Christian Leu ist viel unterwegs. Sein Blindenstock hilft ihm, Hindernisse auf dem Weg zu erkennen. Doch bei den E-Rollern, die manchmal mitten auf dem Fußweg stehen, ist das schwieriger. Im Januar ist es dann passiert: Auf dem Weg zur Arbeit stürzt er über einen E-Roller, dieser kippt um, er kann nicht mehr alleine aufstehen. Ein Moment der Hilflosigkeit, der sich ins Gedächtnis eingebrannt hat. "Ich konnte mich dann nicht mehr bewegen und lag dann dort. Es waren vielleicht nur zwei Minuten, aber es hat sich angefühlt wie eine Ewigkeit", erinnert sich Christian Leu an seinen Unfall.

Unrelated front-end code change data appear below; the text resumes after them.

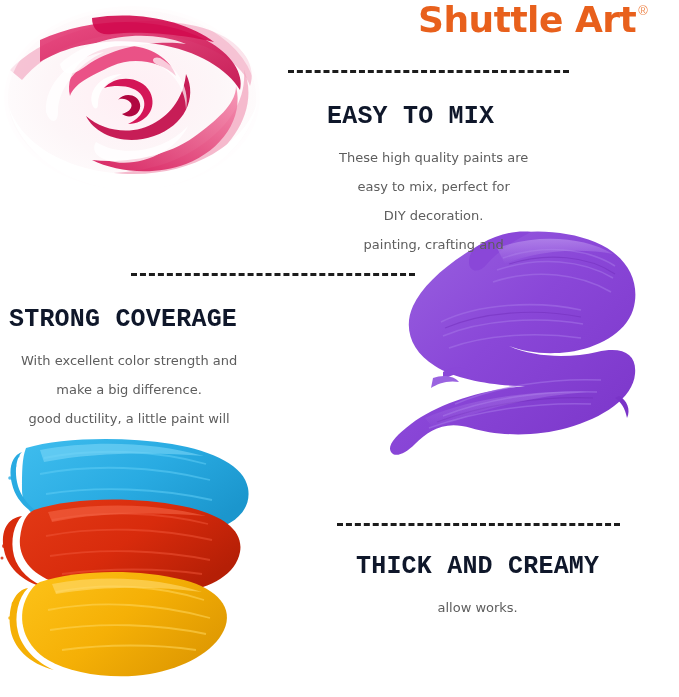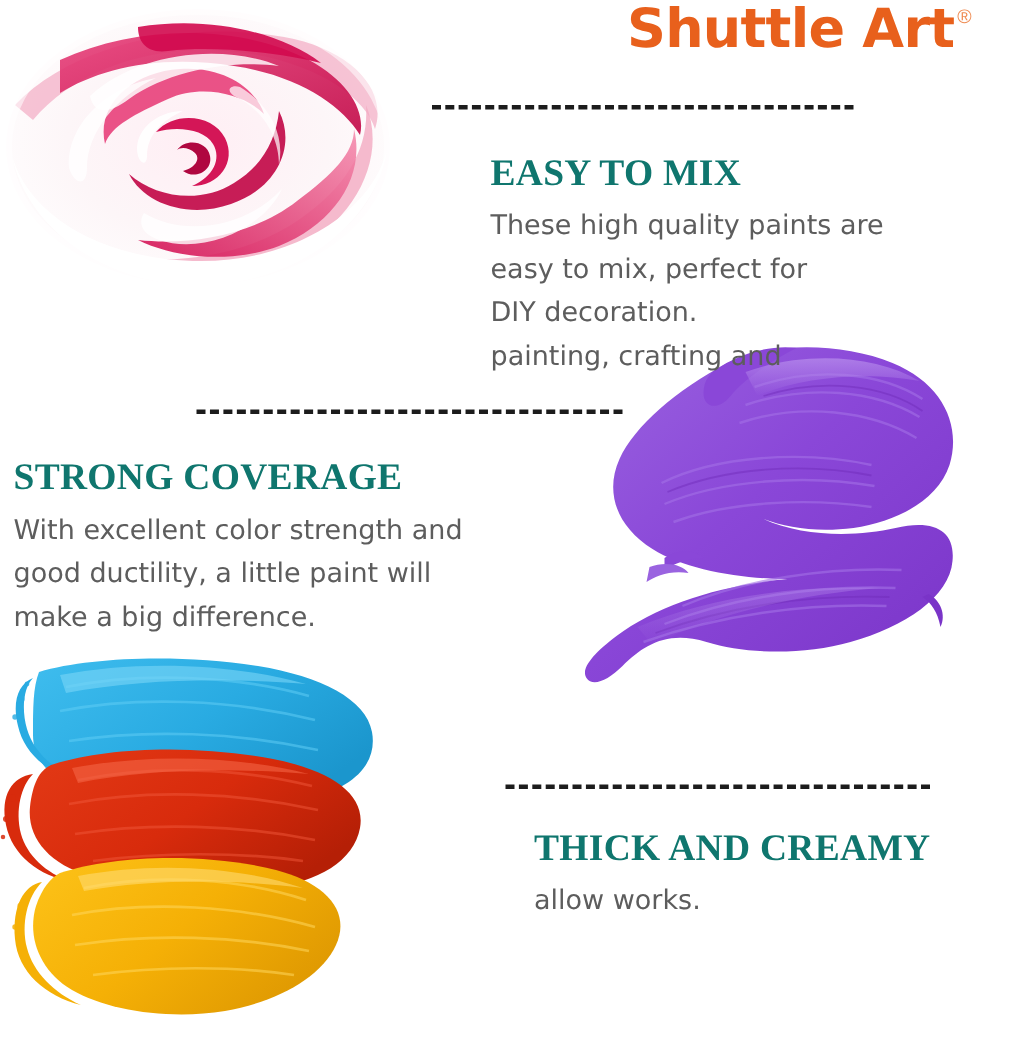"EASY TO MIX" .feature-title { color: #0f766e -> #0f172a; font-family: Liberation Serif, serif -> Liberation Mono, monospace }
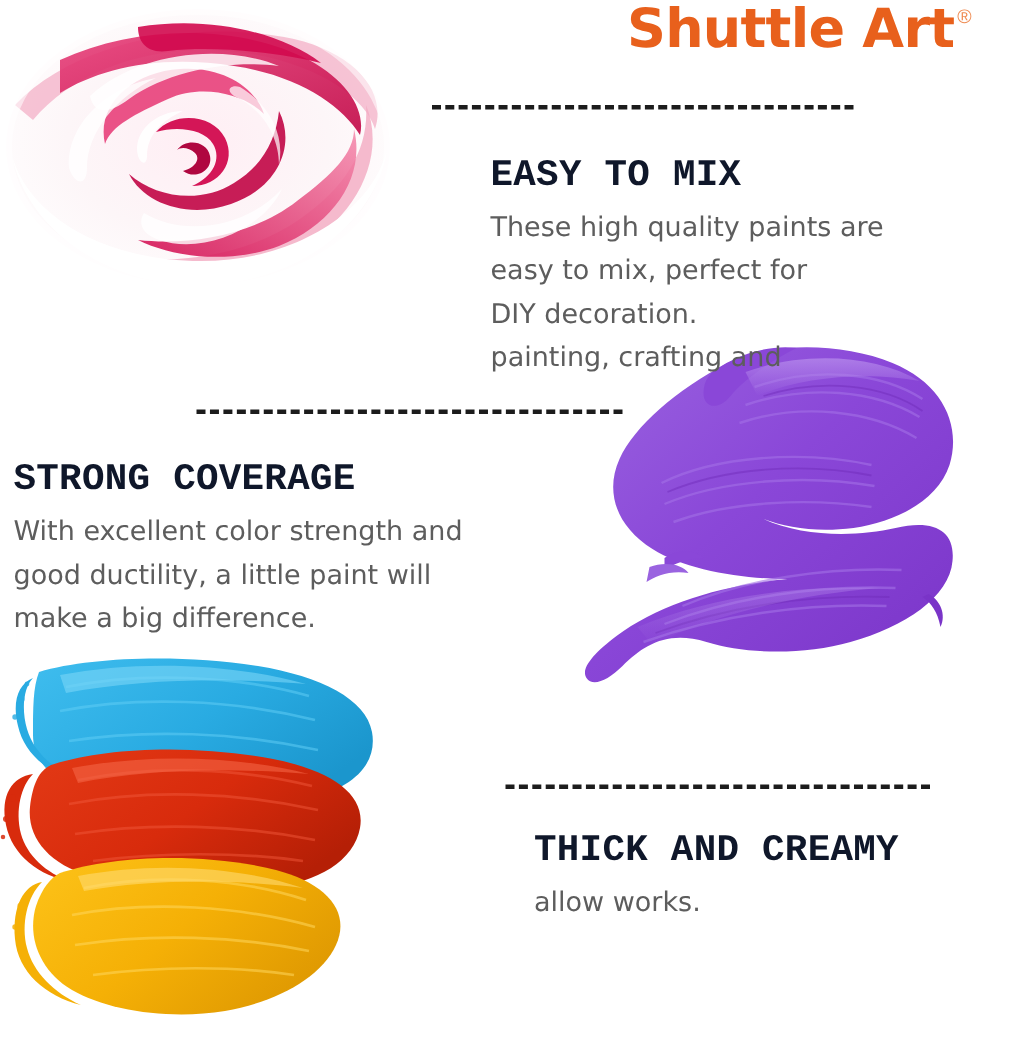"These high quality paints are" .feature-body { font-size: 18px -> 13px; margin: 0 -> 12px; text-align: none -> center }
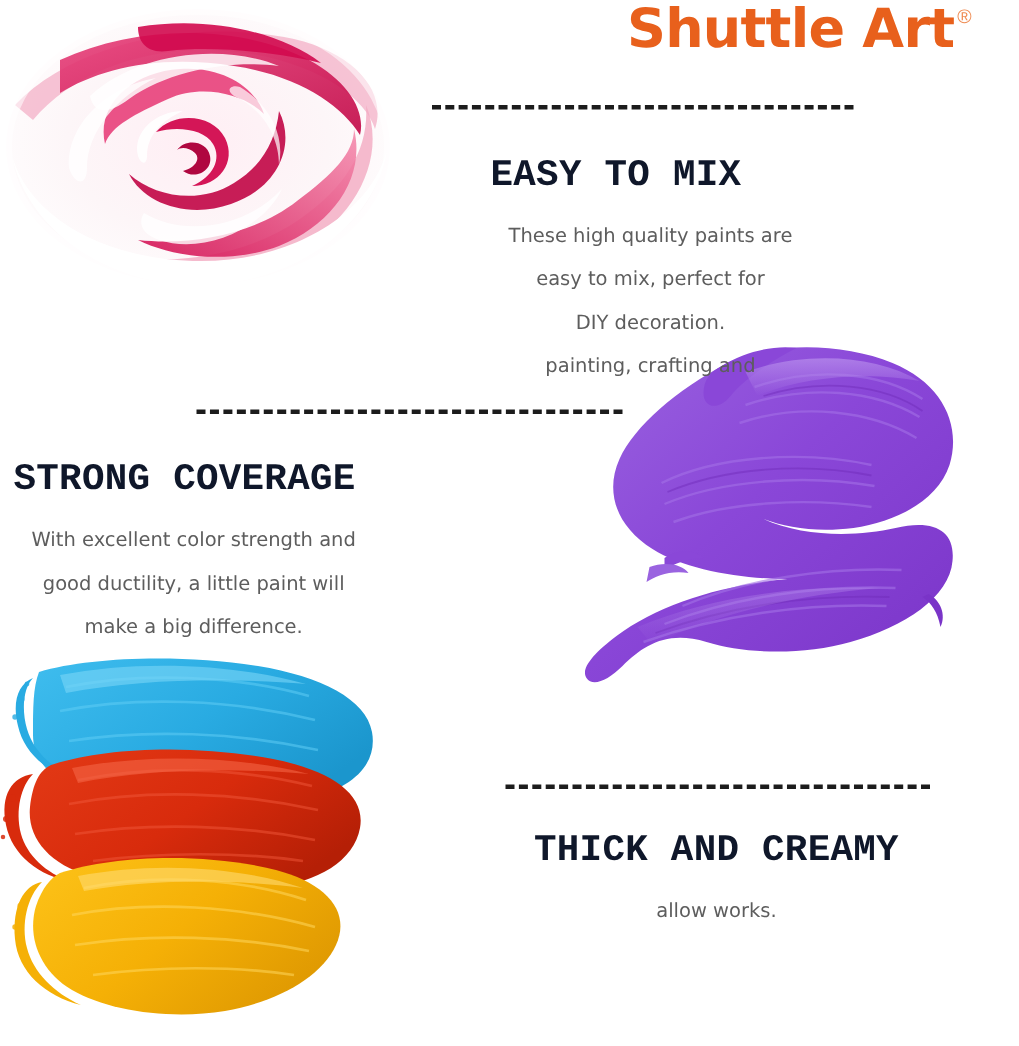"good ductility, a little paint" span { order: before "make a big difference." -> after "make a big difference." }
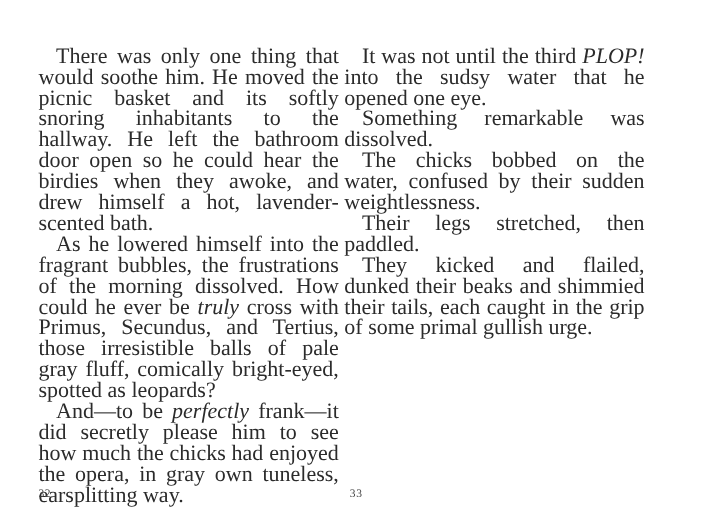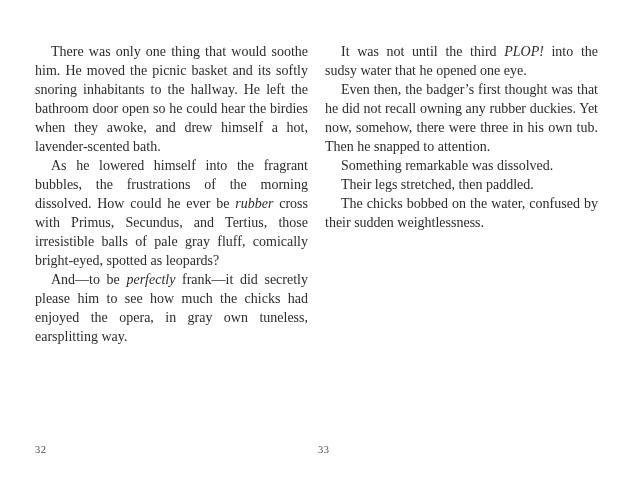"There was only one thing" .text-block { font-size: 14px -> 20px }
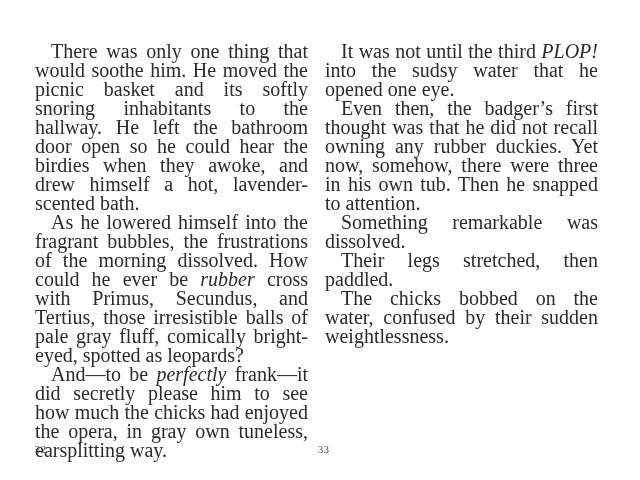"It was not until the" .text-block.right-col { left: 325px -> 313px }
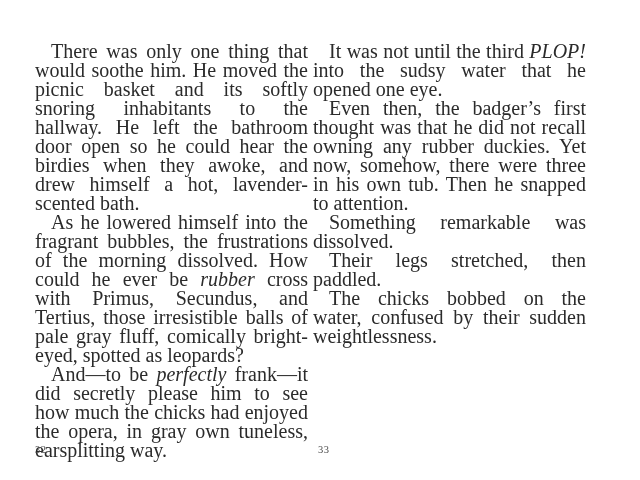"Even then, the badger’s first" p { html: <p><span>Even then, the badger’s first thought was that he did not recall owning any rubber duckies. Yet now, somehow, there were three in his own tub. Then he snapped to attention.</span></p> -> none }
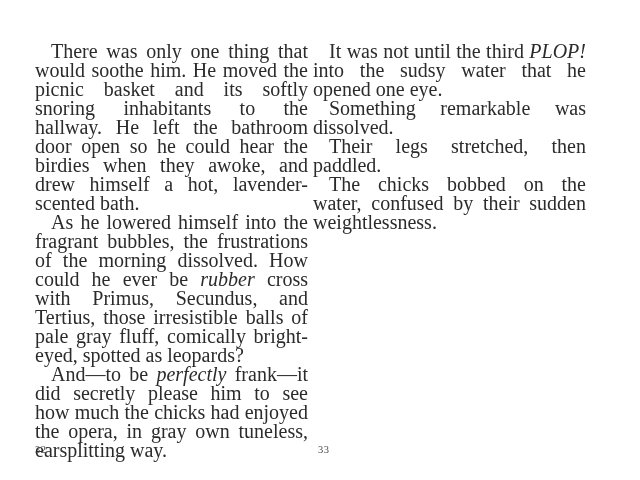"Their legs stretched, then paddled." p { order: before "The chicks bobbed on the" -> after "The chicks bobbed on the" }
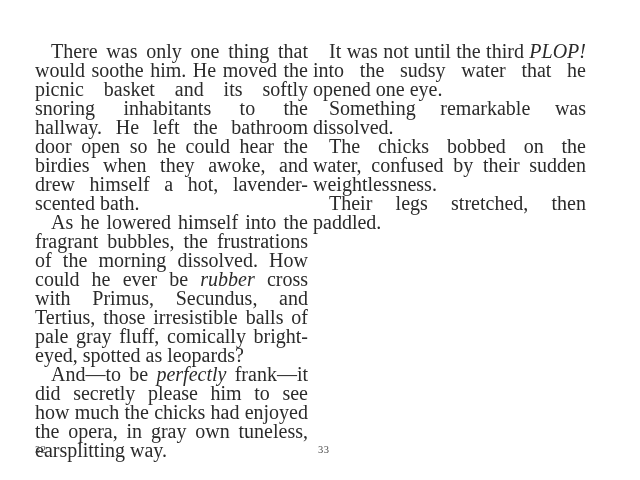"They kicked and flailed, dunked" p { html: none -> <p><span>They kicked and flailed, dunked their beaks and shimmied their tails, each caught in the grip of some primal gullish urge.</span></p> }
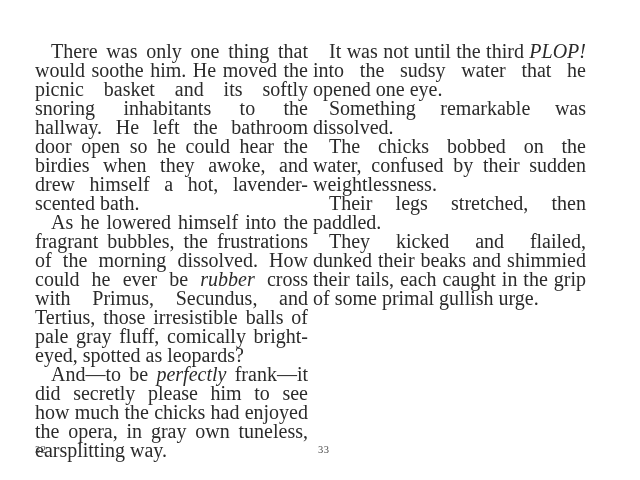"rubber" em { text: rubber -> truly }
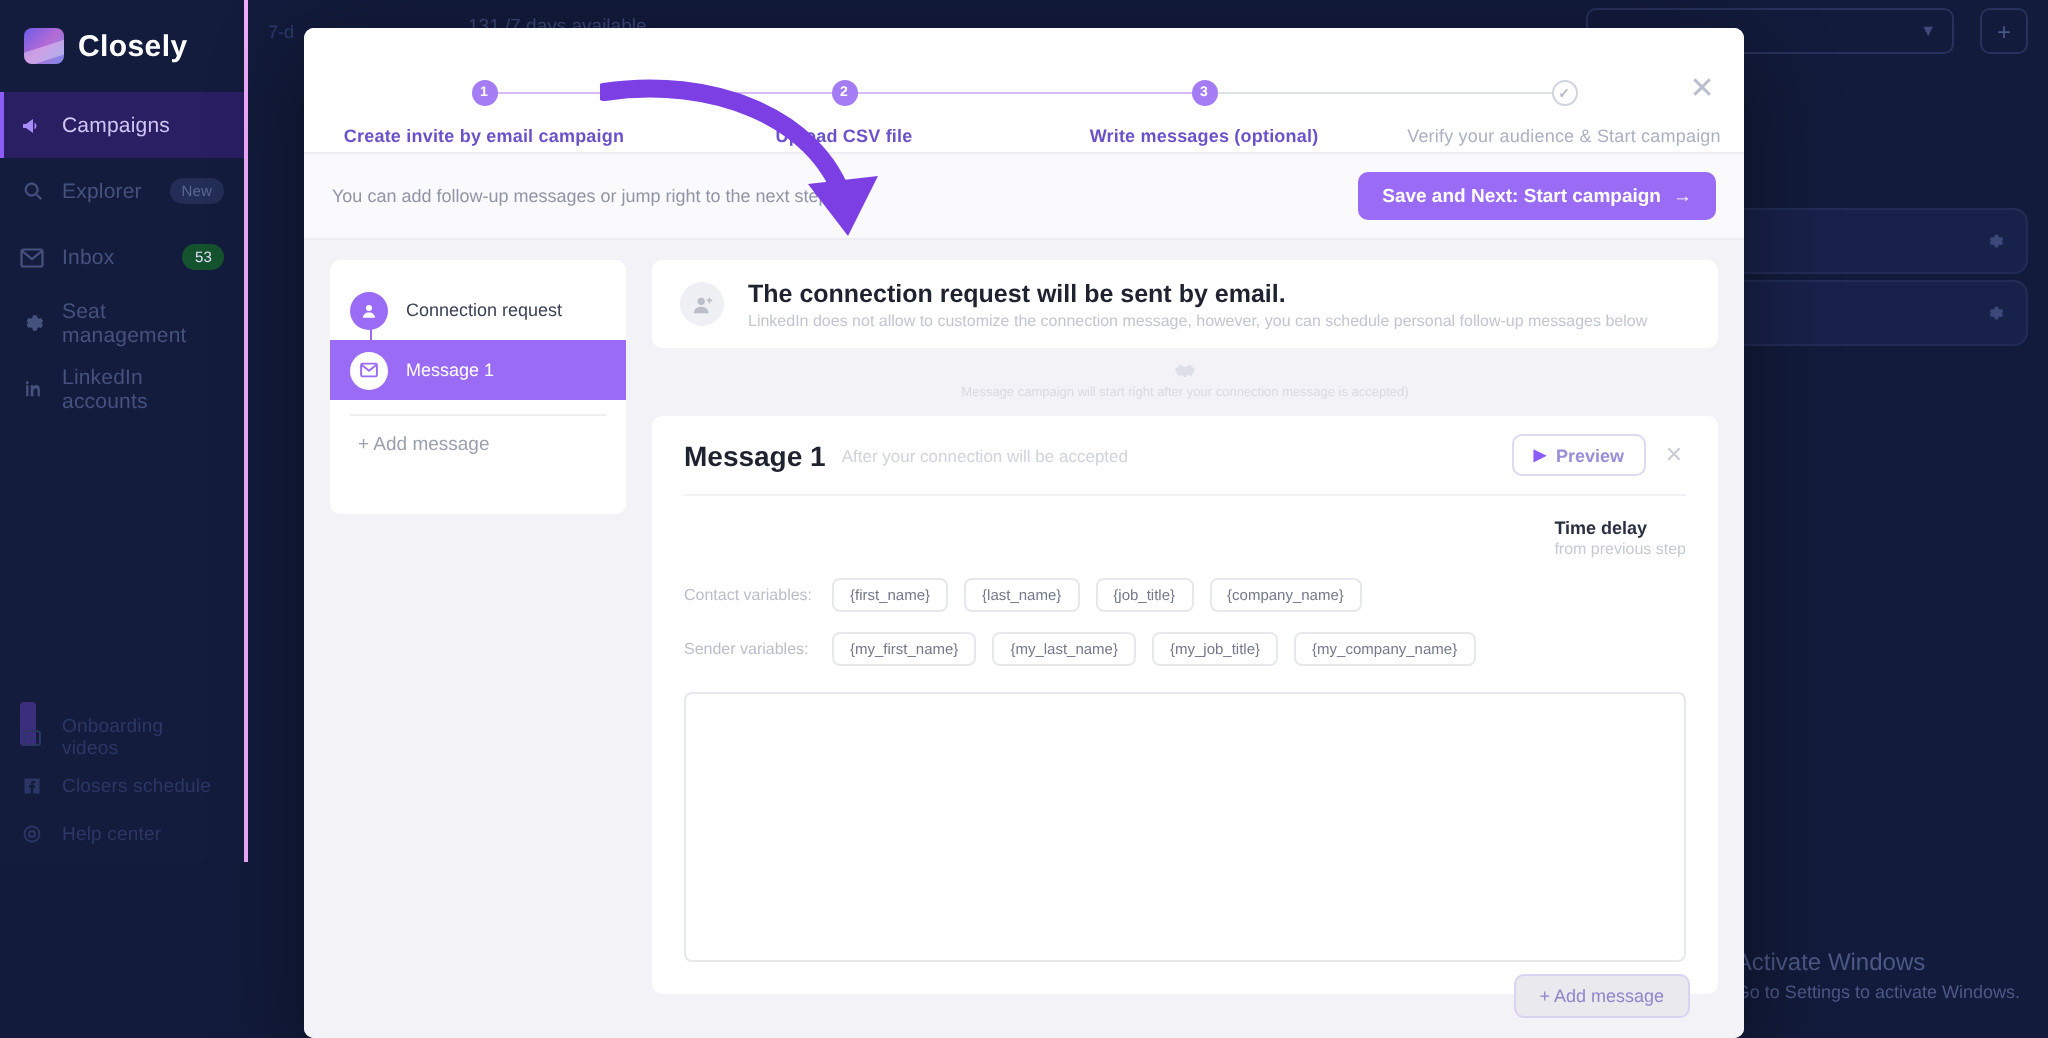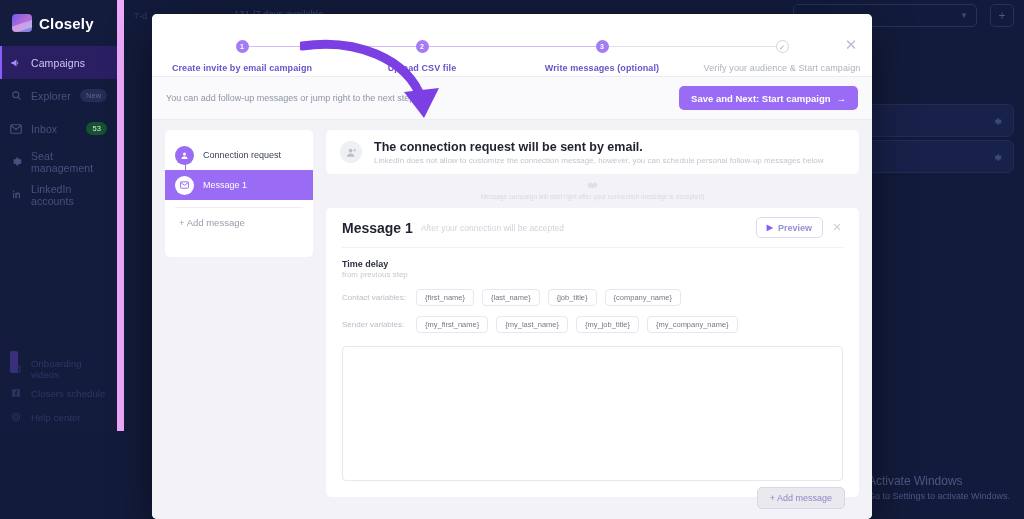"Closely" .sidebar { border-right: 7px solid #f0abfc -> 2px solid #f0abfc }
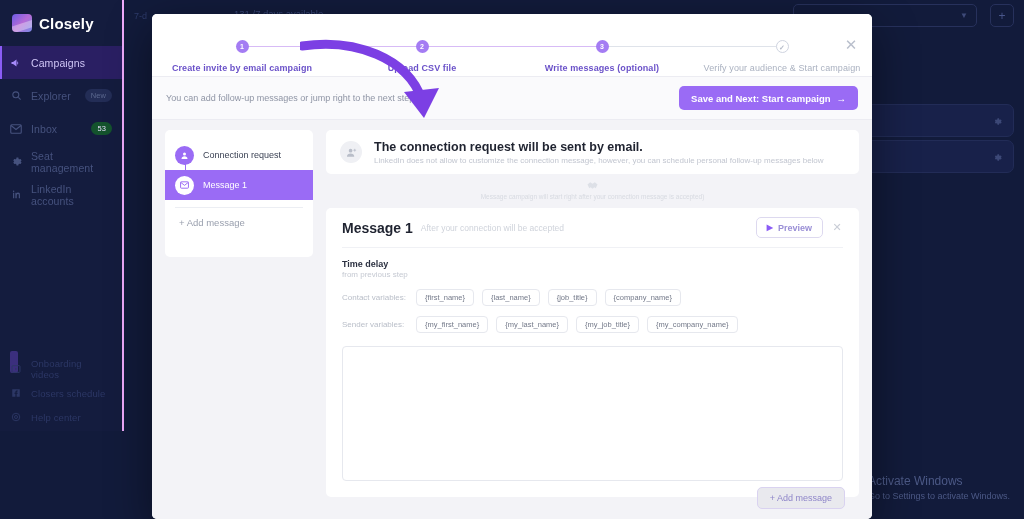"Time delay" .delay-row { flex-direction: none -> column }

Schwerer Unfall durch falsch geparkten E-Roller

Mitten auf dem Fußgängerweg stand der Roller. Das ist nicht nur eine Barriere für alle, die den Gehweg benutzen, sondern besonders gefährlich ist der E-Roller für die, die ihn nicht sehen können. Mit der Höhe des Lenkers droht eine zusätzliche Barriere, die oft zu spät vom Blindenstock erfasst wird. Die ständige Gefahr: Den E-Roller mit dem Fuß mitzunehmen, statt ihm ausweichen zu können und zu stürzen.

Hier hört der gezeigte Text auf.